KTDA Blogs

Keep The Dream Alive (KTDA)

To create a play, one has to see it before it happens and must believe in the dream of creating the play. One may not achieve that dream alone and we had to work as a team to see how the play is going to look like.

Therefore, the responsibility of being free to think and create was proven to me by this project. It is perhaps in this freedom that one can find truth whatever that truth may be. As a team we had to work towards this truth that is perhaps made up by different truths, which will hopefully be our ultimate truth as a group when it is all done. 

A story can be told in different ways, telling a story can be in a form of drama, song, dance or through a piece of art.  Keep the Dream Arts’s Tshala project did not limit us nor ask of us to use one medium. In fact, one could safely assume that the only prescription was to use art in its broadest and widest sense. We work with dance, acting, music and visual art in our workshop journey as we find our stories and what would become our final performance presentation. 

I had an opportunity to work with eight individuals in order to go through the journey of creating a play in a workshop process space. These participants are part of the group that I teach drama at Alex Arts Academy. As we had our first meeting together at University of Pretoria, Javett Art Museum, each one had their perspective as we reflected on the work that was created by visual artists. 

From there on I knew that part of my journey will have to allow these different voices to emerge while finding the play, because it will not be completed if I just present a finished production. The nature of the project is that we use museum art work as a pretext catalyst for our workshops and journey into the final presentation of a play.

Almost all of the participants of the are new in the arts and this was their first time putting a show together. The theme of our work is ‘Abstraction’ therefore we had to explore this concept as a group through sitting in the gallery and looking at the work abstract artworks displayed at the Javett Art Centre. A work that is not easy to understand at times without understanding where it comes from but also work that allows you to form opinion of what you see. This freedom of opinion is what allowed us to start forming our on work and ideas. 

This work that we are created looked at African spirituality, ideas of beauty, gender-based violence, using African story telling which has song, dance and acting.

As the result this process was one of a journey to self-discovery by participants and myself as a facilitator. We discovered and told stories together. This process is not the same for everyone and means different things for different individuals for different times.
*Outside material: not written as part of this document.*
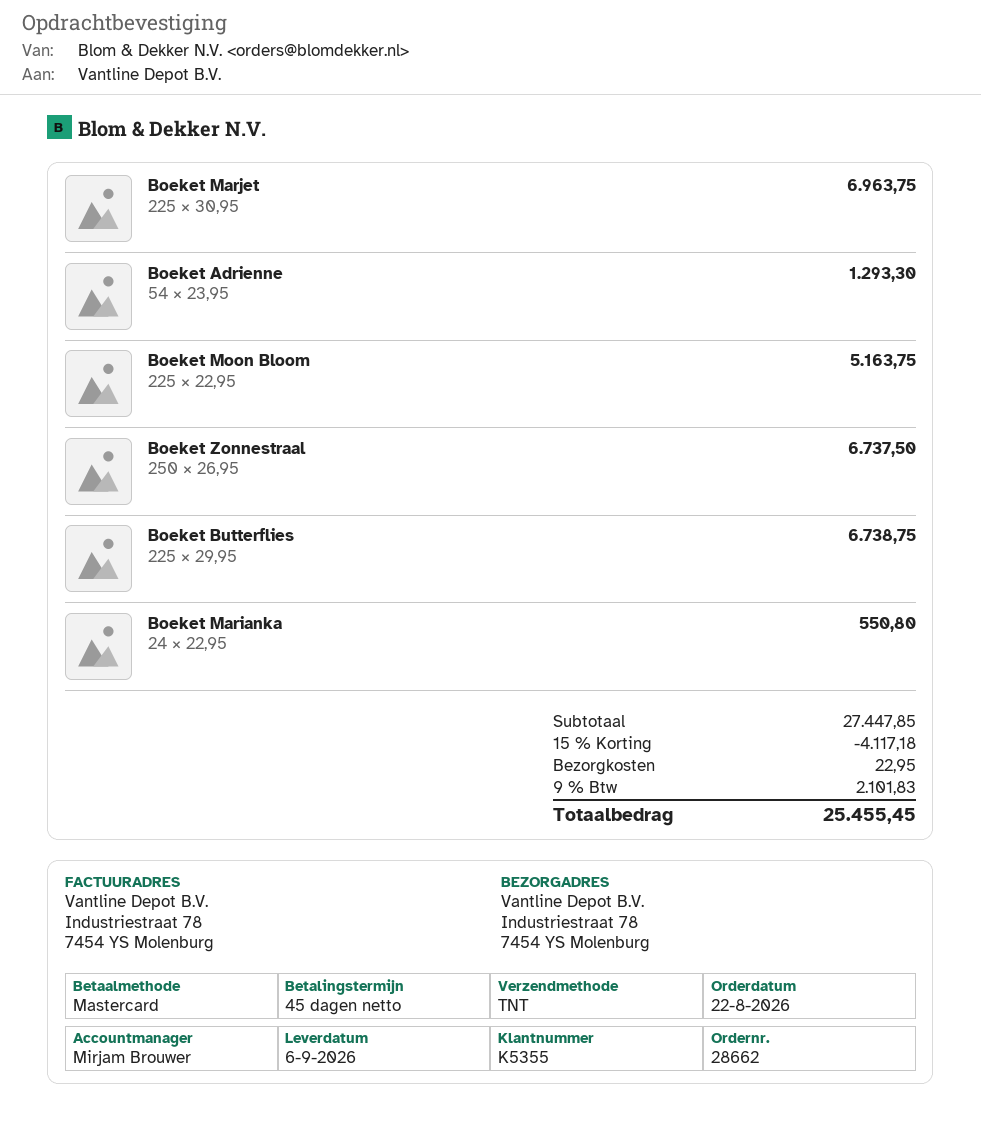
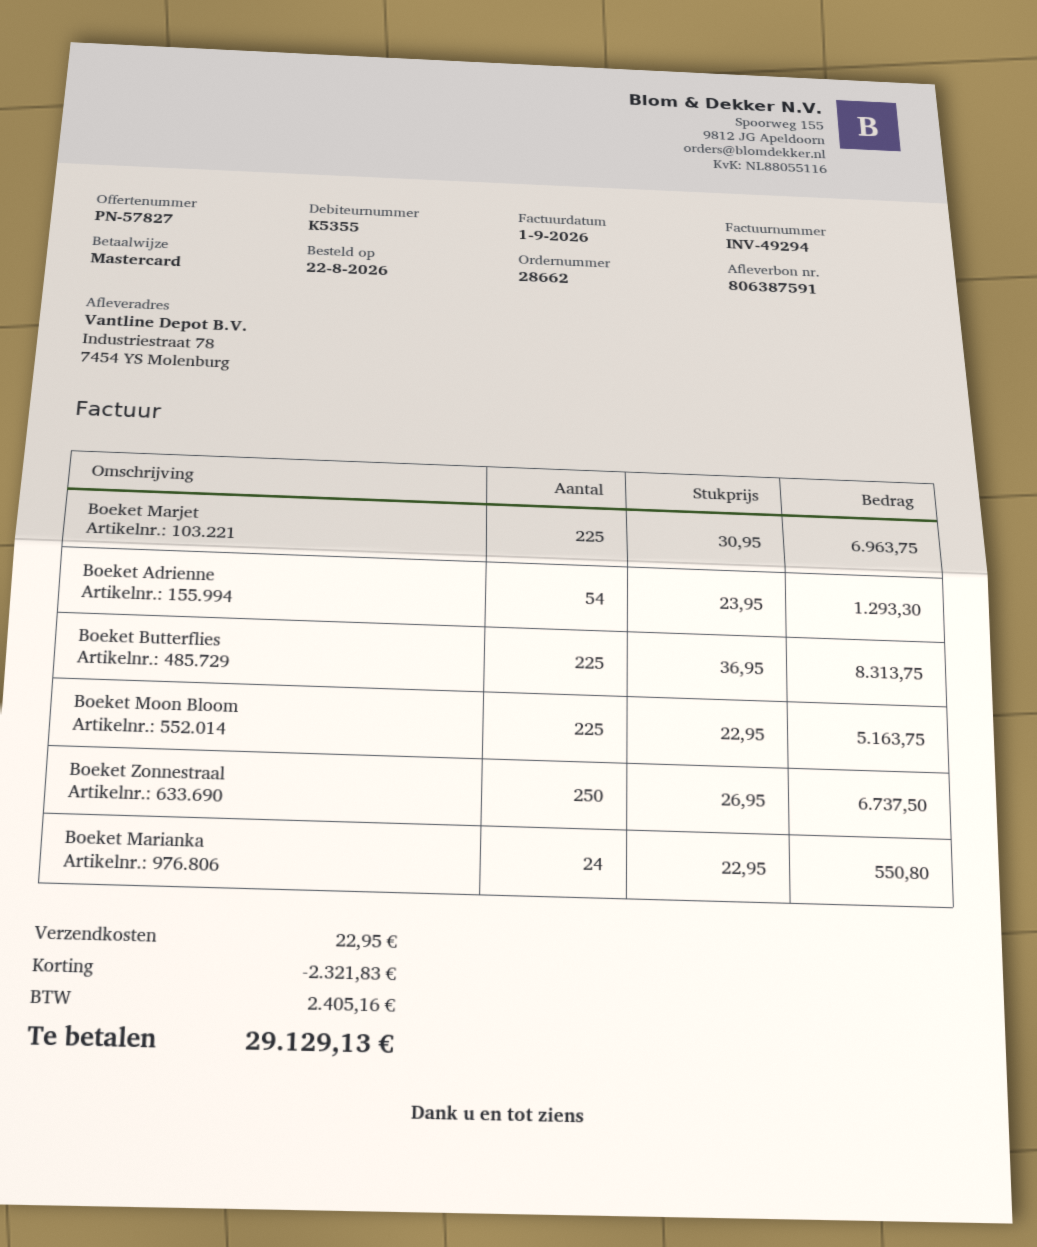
Boeket Butterflies: 225 x 29.95 = 6738.75 -> 225 x 36.95 = 8313.75
discount: 4117.18 -> 2321.83
tax: 2101.83 -> 2405.16
total: 25455.45 -> 29129.13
Some participants understood the journey to be therapeutic, others as an interesting theatrical experience while others it a was a first step to start appreciating of visual arts. 

However, even if there were differences by the virtue of having individuals that come from different upbringings, different education and so on, it meant the direction of the process had to be sensitive and awaken to these differences. In order to be able to find the common primary goal of the art whichever form of art it may be- it is all about expression. 

Anyone that is going to see the show will see many different stories portrayed in one story. This is our journey as a group and as Covid-19 interrupts with our storytelling, that becomes part of our story too, as art is about reflection of the world.
By Masiza Mbali.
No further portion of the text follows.